🤖 AI Summary
In label-ambiguous classification—where ground-truth labels are intrinsically uncertain and prior knowledge is unavailable—existing methods lack rigorous uncertainty quantification. This paper pioneers the extension of conformal prediction to fuzzy truth settings, proposing a distribution-free framework for constructing credal regions: sets of probability distributions over classes that provably contain the true label distribution. Grounded in conformal inference, our method guarantees marginal coverage while rigorously disentangling epistemic uncertainty (arising from model or data limitations) from aleatoric uncertainty (inherent to label ambiguity). Unlike classical conformal predictors—which output singleton or set-valued class predictions—our approach yields compact, probabilistically calibrated credal regions.
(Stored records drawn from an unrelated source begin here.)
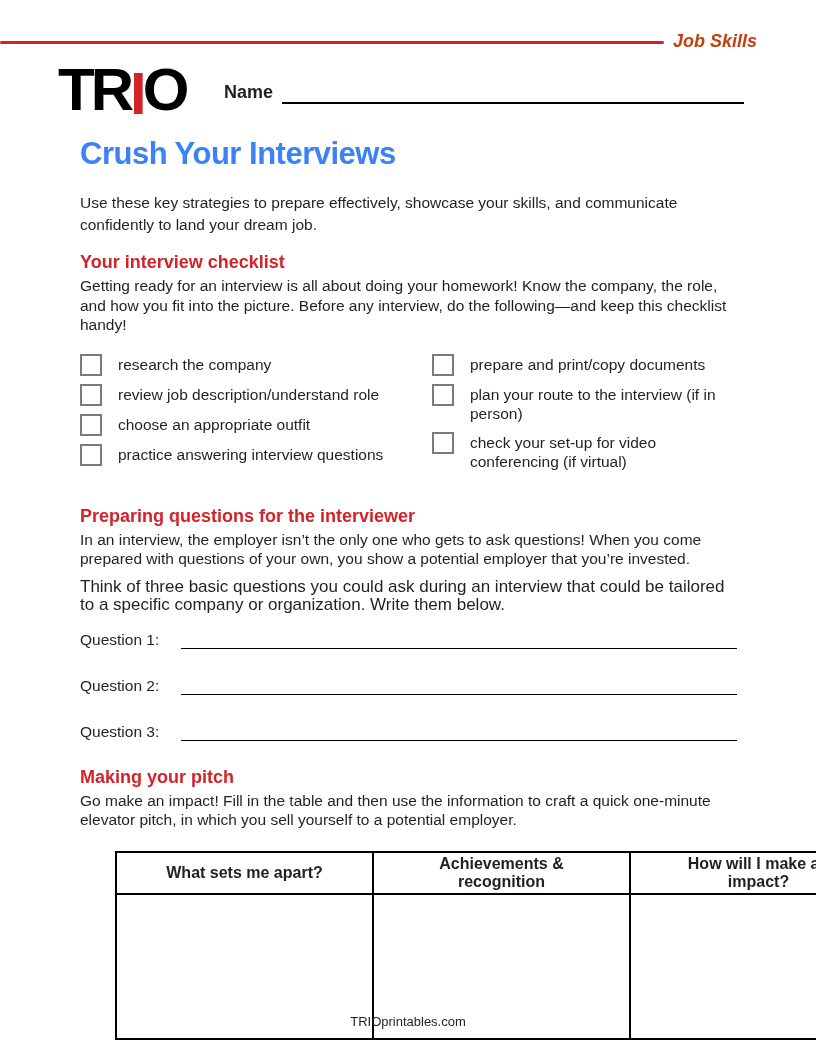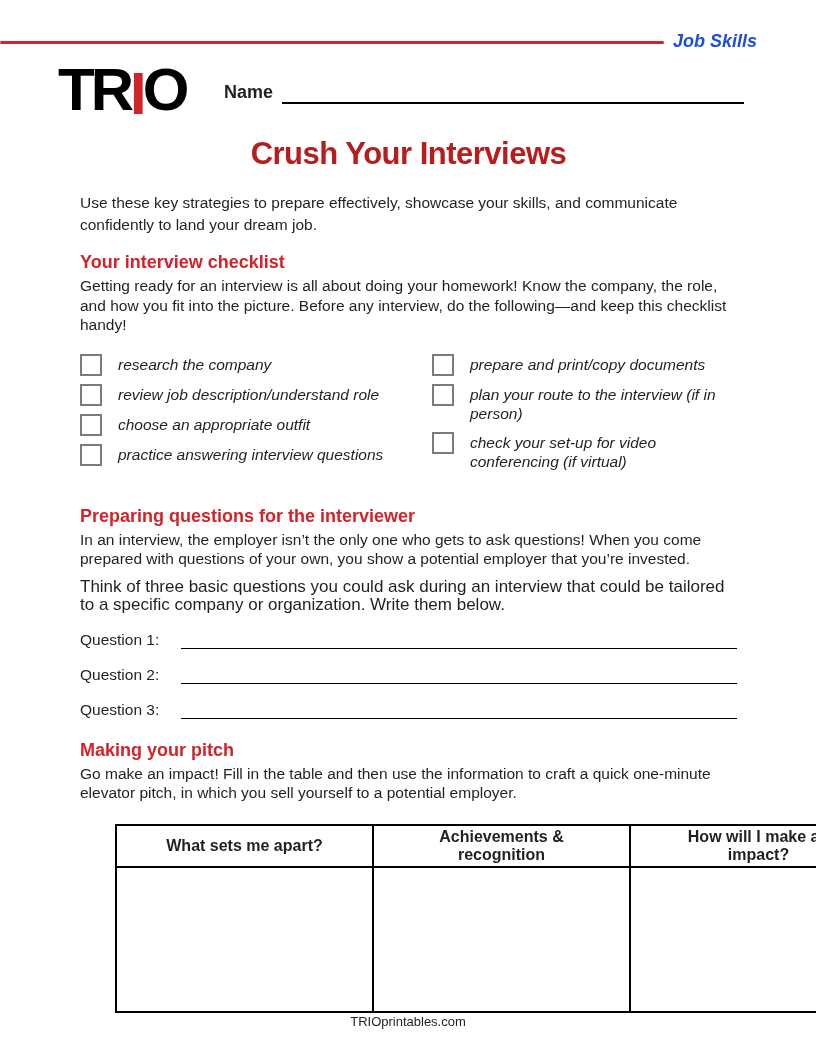"Job Skills" .job-skills { color: #1d4ed8 -> #c2410c }
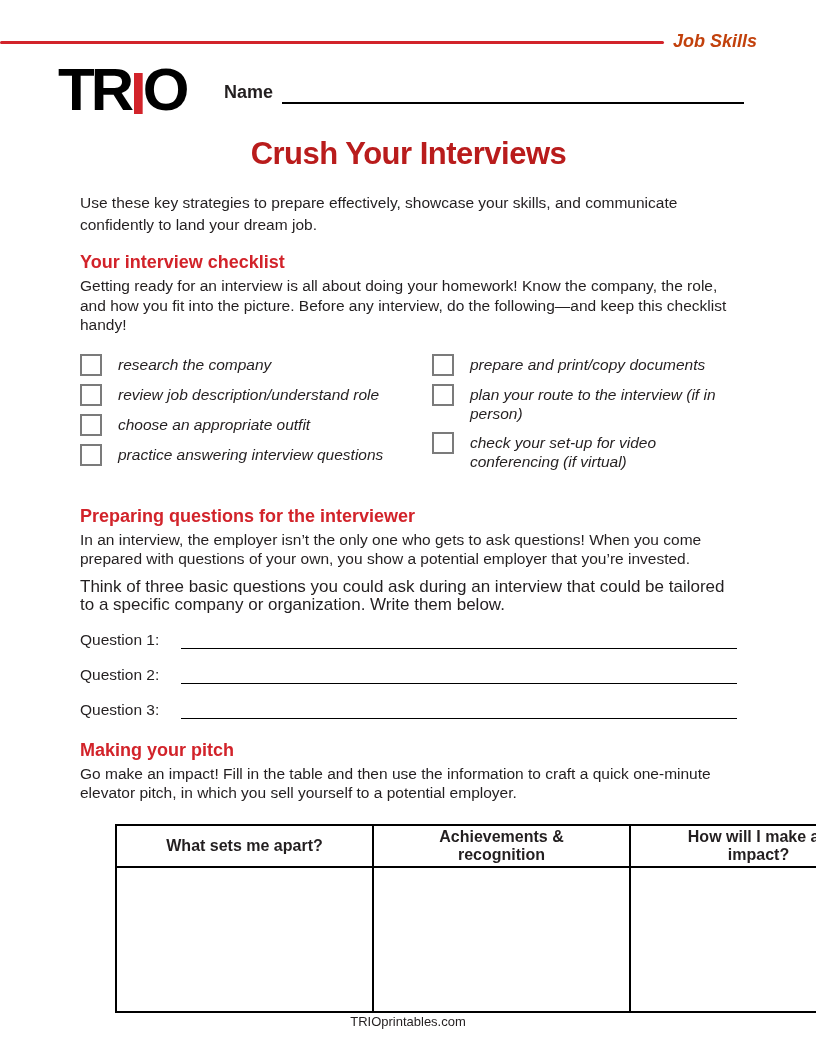"Crush Your Interviews" .page-title { color: #b91c1c -> #3b82f6; text-align: center -> none }
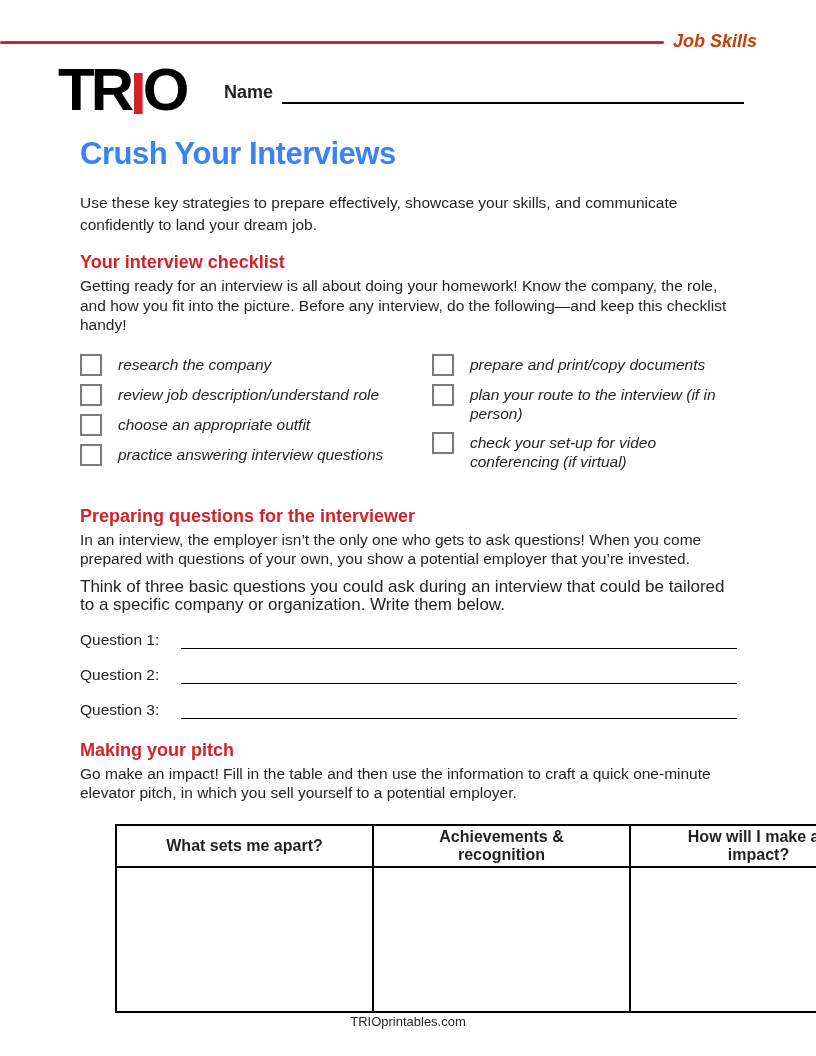"research the company" .checklist { font-style: italic -> none }
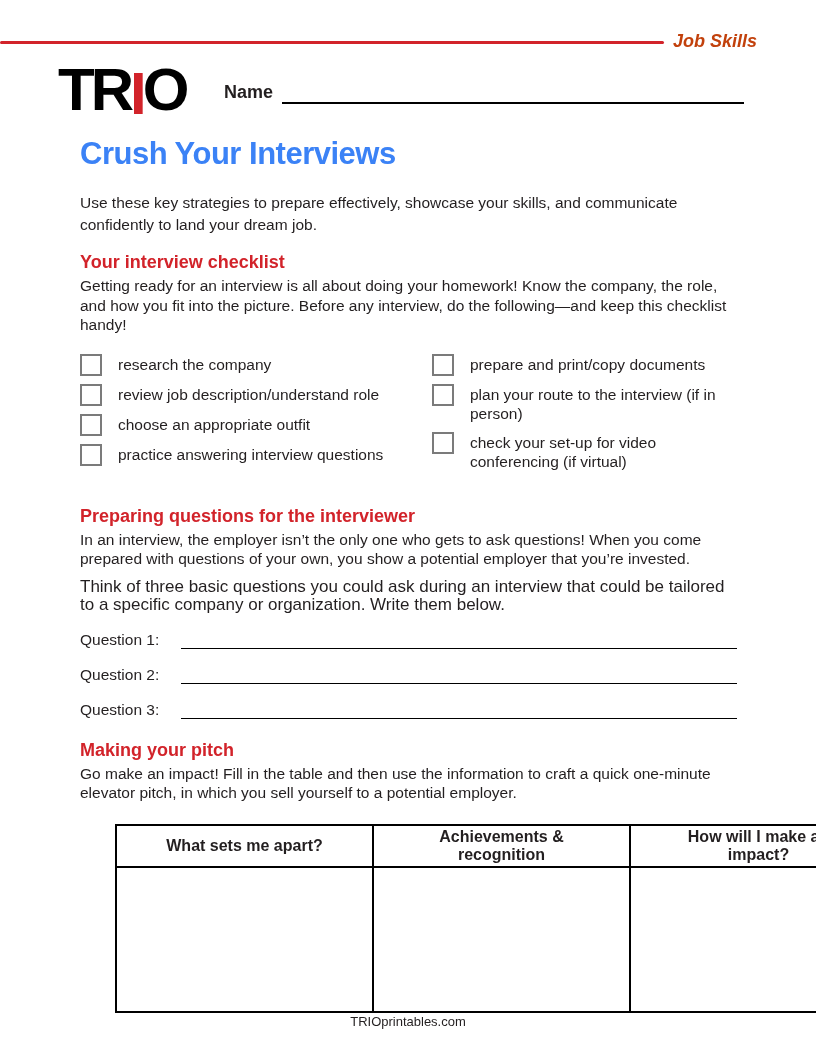"Question 1:" .q-row { margin-bottom: 15px -> 26px }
Empirical evaluation on synthetic and real-world benchmarks demonstrates substantial reductions in region size (improved tightness) without compromising coverage, alongside theoretically grounded robustness guarantees under distribution shift.
📝 Abstract
An open question in emph{Imprecise Probabilistic Machine Learning} is how to empirically derive a credal region (i.e., a closed and convex family of probabilities on the output space) from the available data, without any prior knowledge or assumption. In classification problems, credal regions are a tool that is able to provide provable guarantees under realistic assumptions by characterizing the uncertainty about the distribution of the labels. Building on previous work, we show that credal regions can be directly constructed using conformal methods. This allows us to provide a novel extension of classical conformal prediction to problems with ambiguous ground truth, that is, when the exact labels for given inputs are not exactly known. The resulting construction enjoys desirable practical and theoretical properties: (i) conformal coverage guarantees, (ii) smaller prediction sets (compared to classical conformal prediction regions) and (iii) disentanglement of uncertainty sources (epistemic, aleatoric). We empirically verify our findings on both synthetic and real datasets.